**YOUR GOAL:**
Pick out each line of the records that includes the string "color", and copy it.

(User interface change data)
--*--

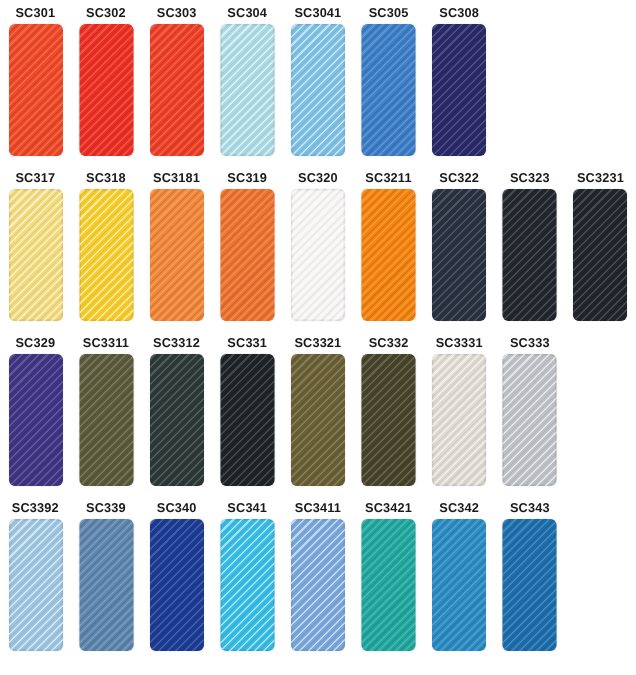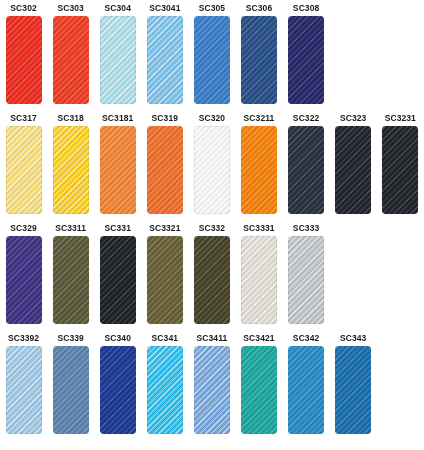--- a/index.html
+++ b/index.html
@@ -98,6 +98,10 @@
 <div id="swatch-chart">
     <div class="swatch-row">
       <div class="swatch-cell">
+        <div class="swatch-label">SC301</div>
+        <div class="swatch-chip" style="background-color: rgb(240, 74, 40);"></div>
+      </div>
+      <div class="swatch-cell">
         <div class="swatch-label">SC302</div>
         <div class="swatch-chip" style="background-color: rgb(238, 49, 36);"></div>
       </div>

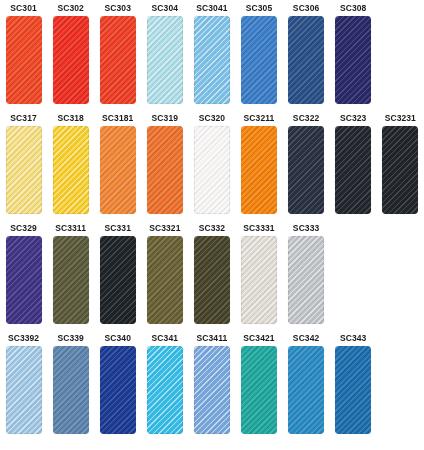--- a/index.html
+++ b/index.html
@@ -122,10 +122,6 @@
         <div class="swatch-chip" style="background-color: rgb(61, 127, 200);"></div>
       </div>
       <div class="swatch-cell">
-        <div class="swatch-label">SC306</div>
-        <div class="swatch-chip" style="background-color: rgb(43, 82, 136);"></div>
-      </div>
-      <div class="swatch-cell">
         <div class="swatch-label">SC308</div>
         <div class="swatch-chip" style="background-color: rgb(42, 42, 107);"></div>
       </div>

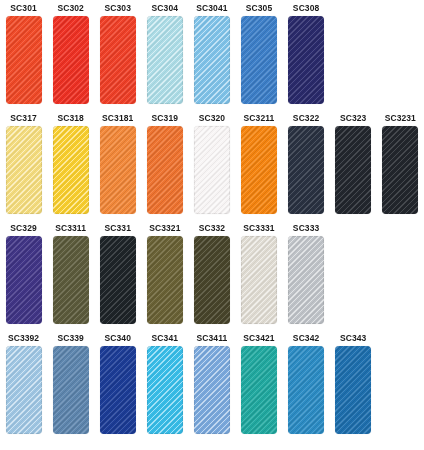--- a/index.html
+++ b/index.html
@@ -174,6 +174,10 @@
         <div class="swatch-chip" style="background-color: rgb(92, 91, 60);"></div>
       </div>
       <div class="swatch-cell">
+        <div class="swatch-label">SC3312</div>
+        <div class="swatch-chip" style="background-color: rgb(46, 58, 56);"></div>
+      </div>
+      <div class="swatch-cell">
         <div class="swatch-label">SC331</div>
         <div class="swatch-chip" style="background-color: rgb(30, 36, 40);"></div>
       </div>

--*--

**WRITTEN SOLUTION:**
+        <div class="swatch-chip" style="background-color: rgb(240, 74, 40);"></div>
         <div class="swatch-chip" style="background-color: rgb(238, 49, 36);"></div>
         <div class="swatch-chip" style="background-color: rgb(61, 127, 200);"></div>
-        <div class="swatch-chip" style="background-color: rgb(43, 82, 136);"></div>
         <div class="swatch-chip" style="background-color: rgb(42, 42, 107);"></div>
         <div class="swatch-chip" style="background-color: rgb(92, 91, 60);"></div>
+        <div class="swatch-chip" style="background-color: rgb(46, 58, 56);"></div>
         <div class="swatch-chip" style="background-color: rgb(30, 36, 40);"></div>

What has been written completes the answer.